■ **Task brief**:
Once a line is found to contain "Florida", copy it out of the listing.

■ **Available records**:

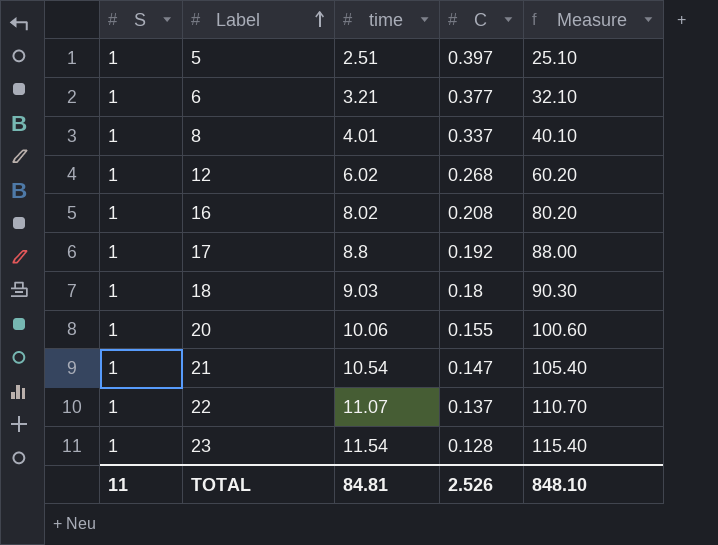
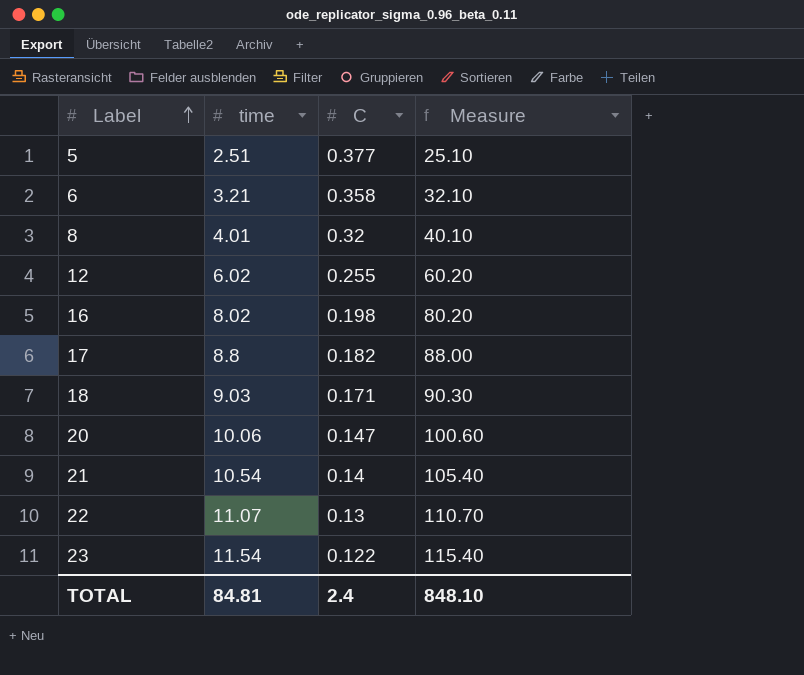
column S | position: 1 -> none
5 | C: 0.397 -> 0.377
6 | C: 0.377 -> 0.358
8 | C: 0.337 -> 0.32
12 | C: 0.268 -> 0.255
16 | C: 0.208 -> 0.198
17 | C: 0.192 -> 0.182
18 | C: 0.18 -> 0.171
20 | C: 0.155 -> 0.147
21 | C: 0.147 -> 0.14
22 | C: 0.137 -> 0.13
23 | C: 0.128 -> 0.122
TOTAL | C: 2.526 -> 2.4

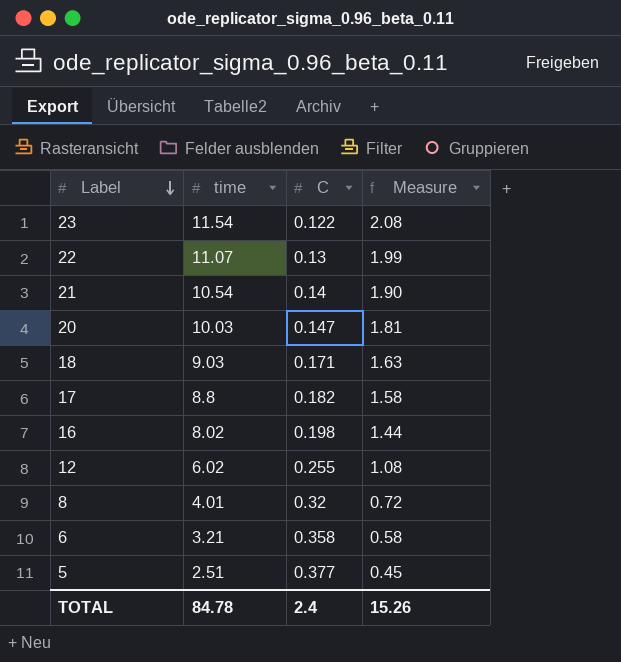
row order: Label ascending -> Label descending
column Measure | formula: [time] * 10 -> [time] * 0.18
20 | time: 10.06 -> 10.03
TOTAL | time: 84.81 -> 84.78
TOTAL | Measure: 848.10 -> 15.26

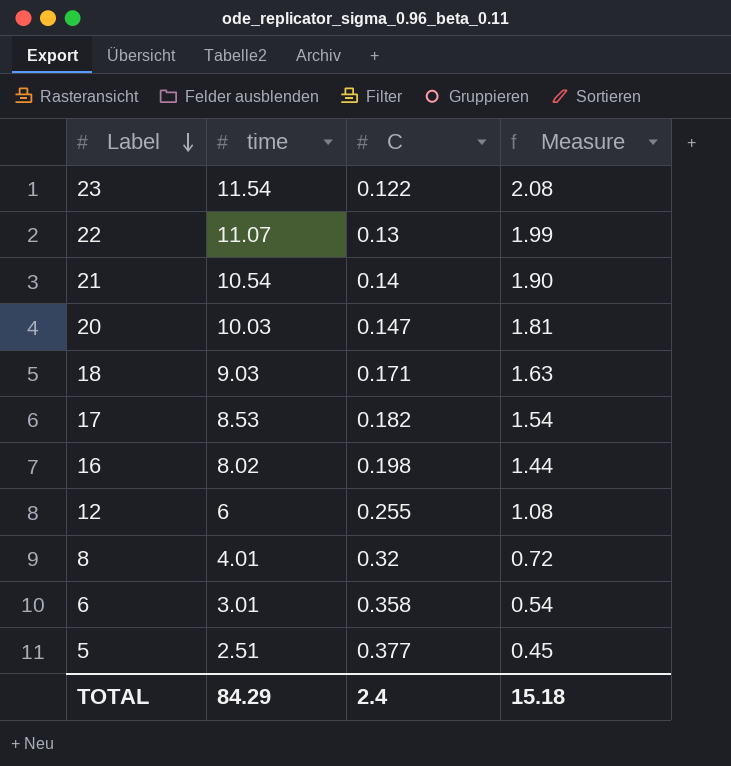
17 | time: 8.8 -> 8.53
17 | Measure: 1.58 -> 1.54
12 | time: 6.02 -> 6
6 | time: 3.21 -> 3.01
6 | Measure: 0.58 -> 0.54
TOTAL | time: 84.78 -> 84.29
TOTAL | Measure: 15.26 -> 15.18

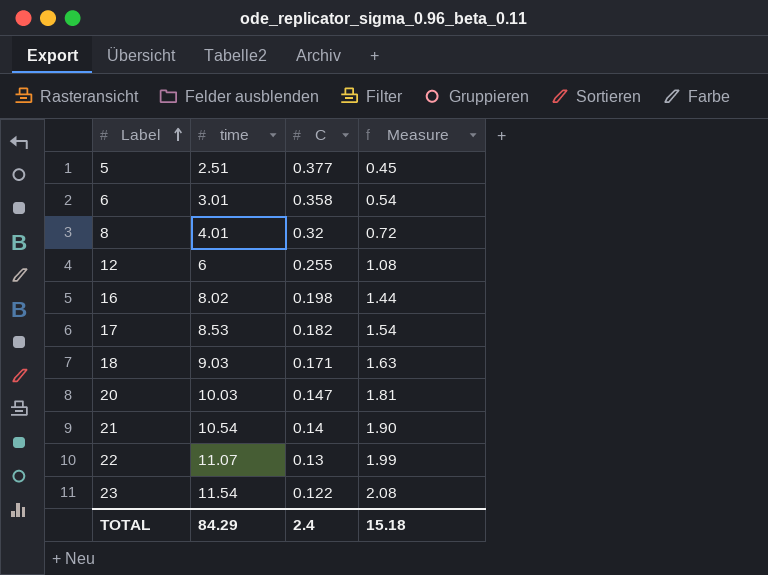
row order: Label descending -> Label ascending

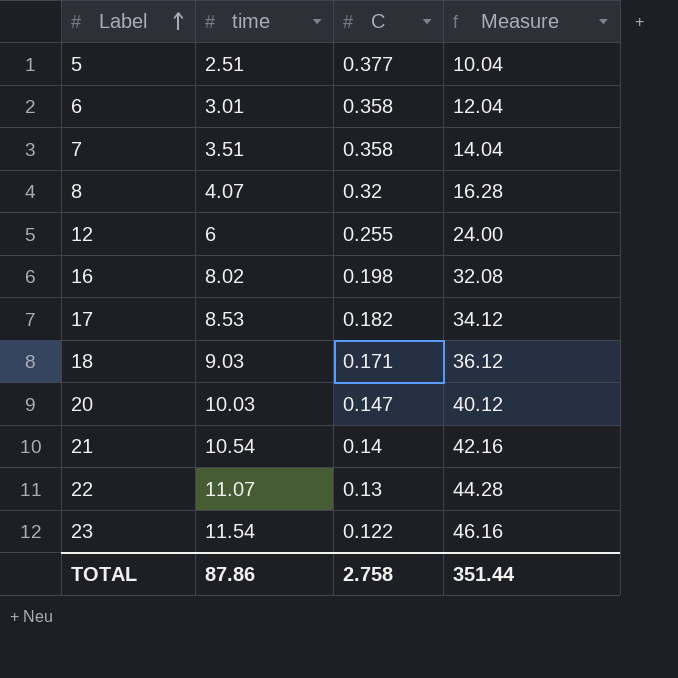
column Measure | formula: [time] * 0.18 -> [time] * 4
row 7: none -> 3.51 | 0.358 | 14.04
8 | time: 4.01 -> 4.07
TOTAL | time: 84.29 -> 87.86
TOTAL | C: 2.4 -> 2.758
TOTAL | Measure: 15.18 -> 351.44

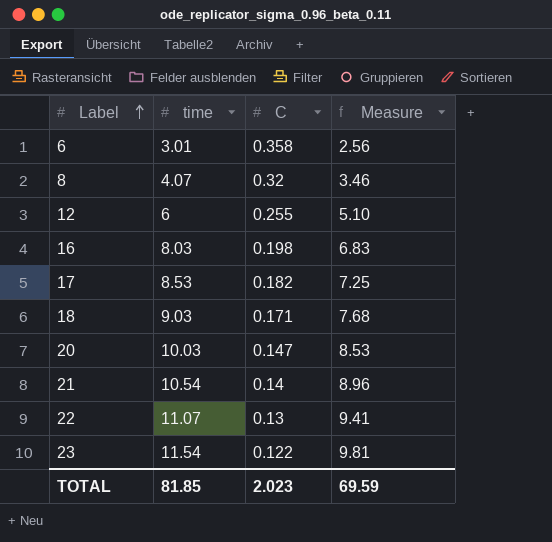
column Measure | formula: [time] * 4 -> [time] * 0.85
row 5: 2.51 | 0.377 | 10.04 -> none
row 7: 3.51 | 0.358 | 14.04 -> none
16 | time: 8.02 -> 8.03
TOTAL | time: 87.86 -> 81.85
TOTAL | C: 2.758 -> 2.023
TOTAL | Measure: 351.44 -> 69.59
* * *
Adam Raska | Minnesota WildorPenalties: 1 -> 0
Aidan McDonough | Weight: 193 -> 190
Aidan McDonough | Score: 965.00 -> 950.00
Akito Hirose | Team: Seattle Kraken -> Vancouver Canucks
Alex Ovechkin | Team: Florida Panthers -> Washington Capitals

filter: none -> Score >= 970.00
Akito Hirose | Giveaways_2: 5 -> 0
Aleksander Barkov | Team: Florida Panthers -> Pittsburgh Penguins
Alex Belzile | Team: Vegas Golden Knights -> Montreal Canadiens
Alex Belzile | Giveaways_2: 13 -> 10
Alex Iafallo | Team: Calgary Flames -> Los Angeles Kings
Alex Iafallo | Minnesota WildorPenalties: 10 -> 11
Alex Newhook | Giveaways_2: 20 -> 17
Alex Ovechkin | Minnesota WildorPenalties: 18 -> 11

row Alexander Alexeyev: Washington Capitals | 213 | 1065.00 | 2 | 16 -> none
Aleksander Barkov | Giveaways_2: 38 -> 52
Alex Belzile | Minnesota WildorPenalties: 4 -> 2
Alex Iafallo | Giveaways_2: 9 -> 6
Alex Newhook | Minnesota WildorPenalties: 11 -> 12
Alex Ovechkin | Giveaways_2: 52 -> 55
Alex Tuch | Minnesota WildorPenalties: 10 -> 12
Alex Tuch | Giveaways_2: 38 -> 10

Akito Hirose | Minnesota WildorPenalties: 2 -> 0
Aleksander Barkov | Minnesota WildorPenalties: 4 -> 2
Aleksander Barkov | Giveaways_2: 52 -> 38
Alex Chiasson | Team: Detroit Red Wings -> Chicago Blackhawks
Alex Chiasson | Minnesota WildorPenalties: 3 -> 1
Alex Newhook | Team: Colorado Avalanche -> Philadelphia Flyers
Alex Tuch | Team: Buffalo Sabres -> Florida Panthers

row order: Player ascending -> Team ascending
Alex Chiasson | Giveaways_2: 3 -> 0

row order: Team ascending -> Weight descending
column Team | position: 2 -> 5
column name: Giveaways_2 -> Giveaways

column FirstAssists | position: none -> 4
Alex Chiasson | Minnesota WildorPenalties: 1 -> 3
* * *
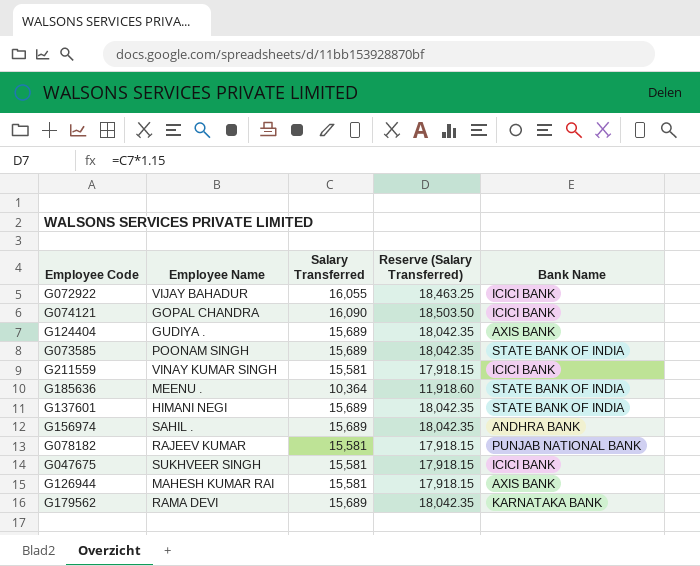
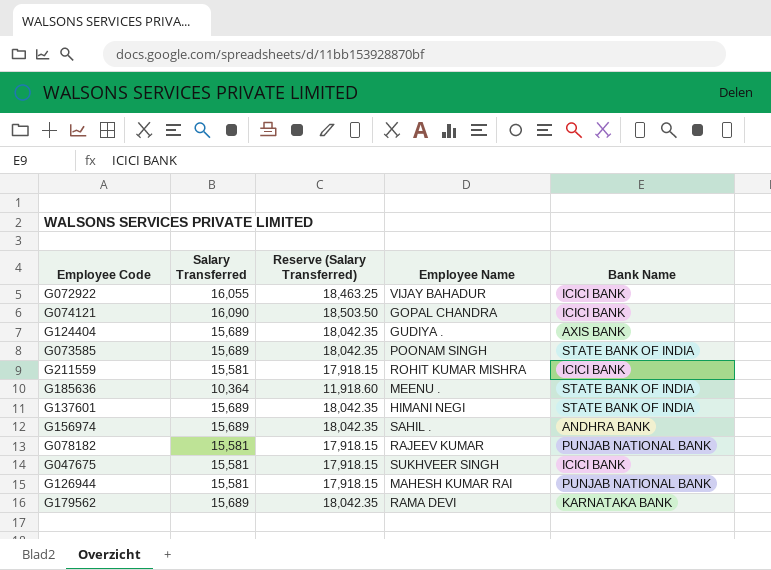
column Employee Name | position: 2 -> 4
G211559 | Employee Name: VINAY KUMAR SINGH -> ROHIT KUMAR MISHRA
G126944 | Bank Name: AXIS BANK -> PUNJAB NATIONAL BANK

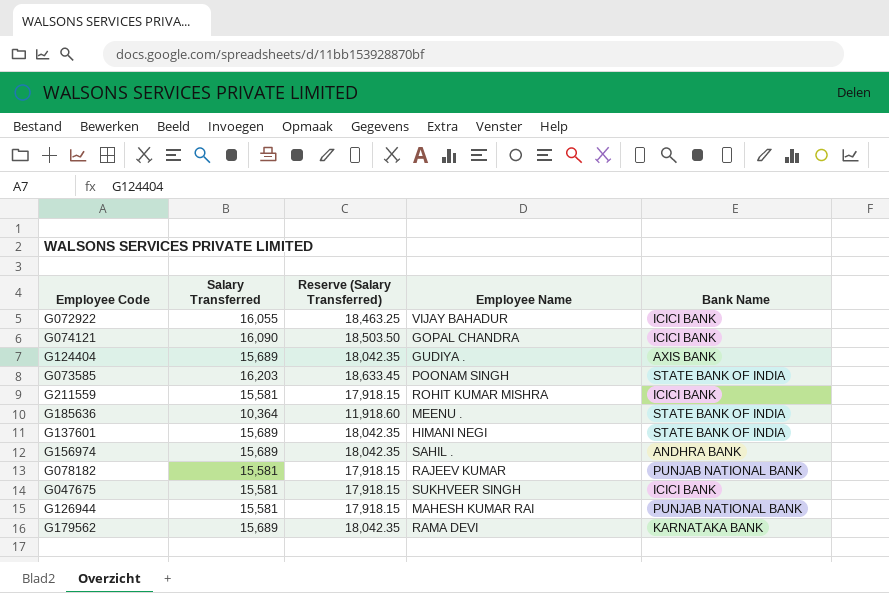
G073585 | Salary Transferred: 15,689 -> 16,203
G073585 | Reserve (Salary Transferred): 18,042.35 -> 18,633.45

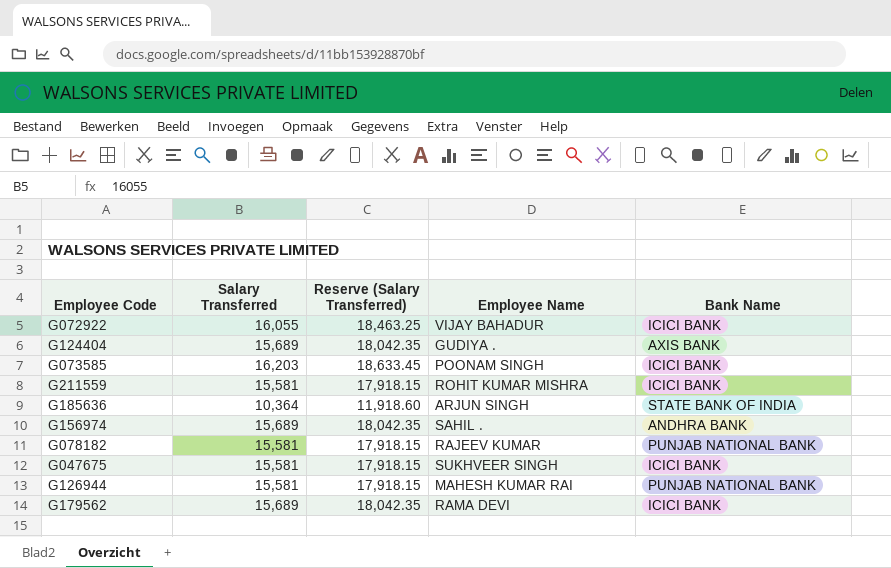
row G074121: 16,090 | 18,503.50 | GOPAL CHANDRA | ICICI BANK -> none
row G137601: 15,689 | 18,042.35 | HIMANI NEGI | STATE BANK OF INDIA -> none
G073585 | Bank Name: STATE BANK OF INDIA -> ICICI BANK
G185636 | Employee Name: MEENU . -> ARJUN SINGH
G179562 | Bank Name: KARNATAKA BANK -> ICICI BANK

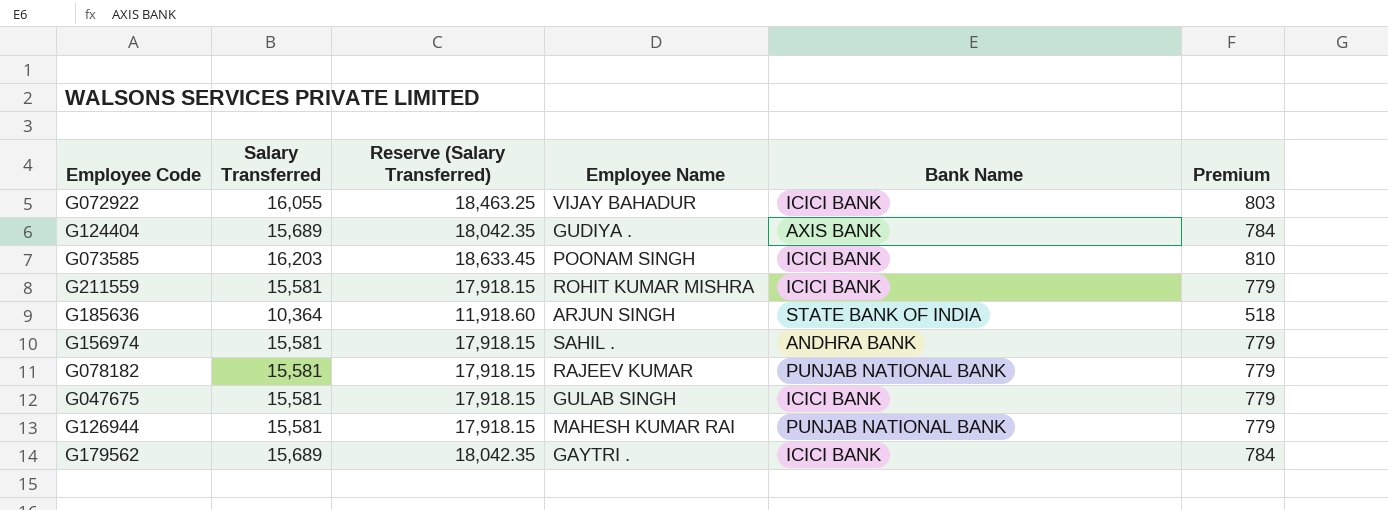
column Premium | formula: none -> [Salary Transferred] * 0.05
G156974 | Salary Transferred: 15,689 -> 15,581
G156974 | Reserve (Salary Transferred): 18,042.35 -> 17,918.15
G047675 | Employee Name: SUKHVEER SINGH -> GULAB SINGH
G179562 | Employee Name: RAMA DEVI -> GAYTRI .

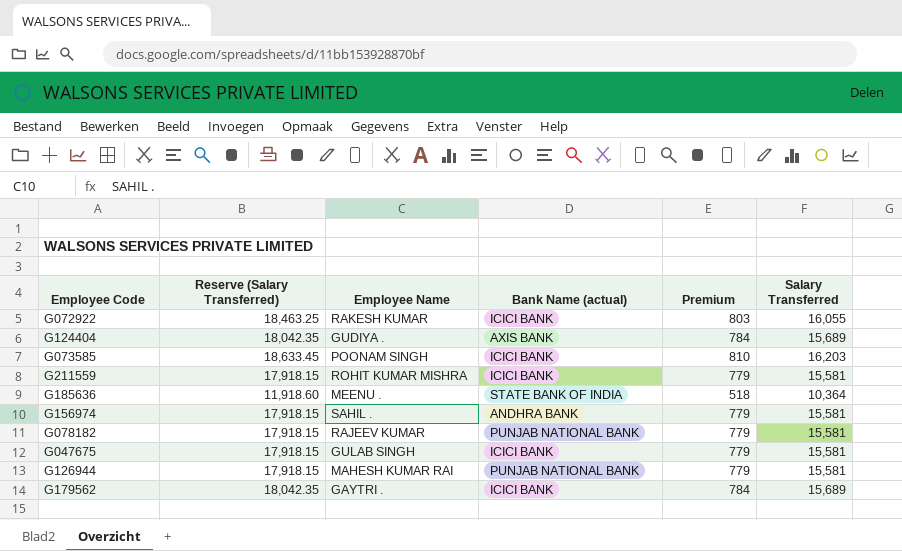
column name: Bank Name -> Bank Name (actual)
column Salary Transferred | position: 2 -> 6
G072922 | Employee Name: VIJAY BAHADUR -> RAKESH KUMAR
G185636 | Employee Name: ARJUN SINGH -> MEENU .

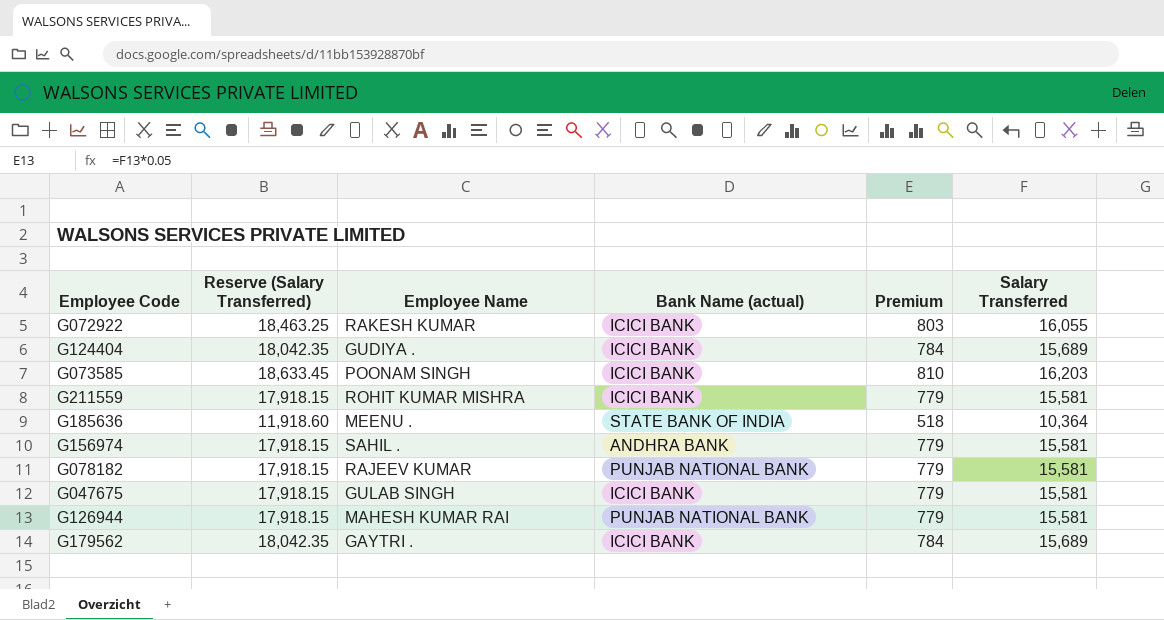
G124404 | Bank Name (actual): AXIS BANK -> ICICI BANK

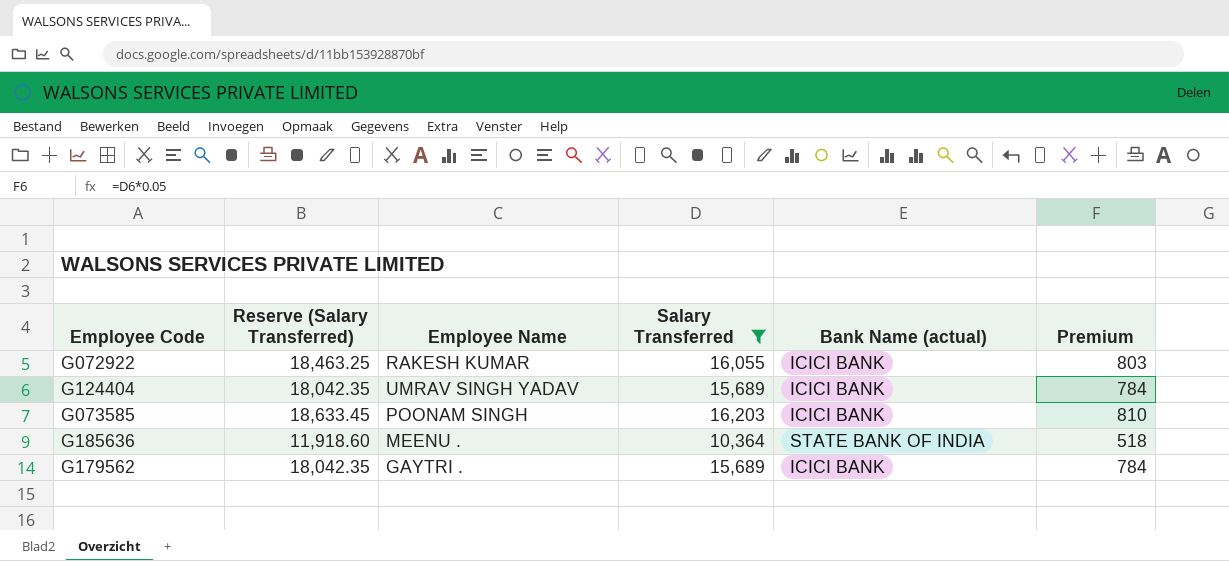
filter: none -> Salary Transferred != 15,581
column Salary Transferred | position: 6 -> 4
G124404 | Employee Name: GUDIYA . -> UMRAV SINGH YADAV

■ **Result of the exercise**:
Alex Ovechkin | Team: Florida Panthers -> Washington Capitals
Aleksander Barkov | Team: Florida Panthers -> Pittsburgh Penguins
Alex Tuch | Team: Buffalo Sabres -> Florida Panthers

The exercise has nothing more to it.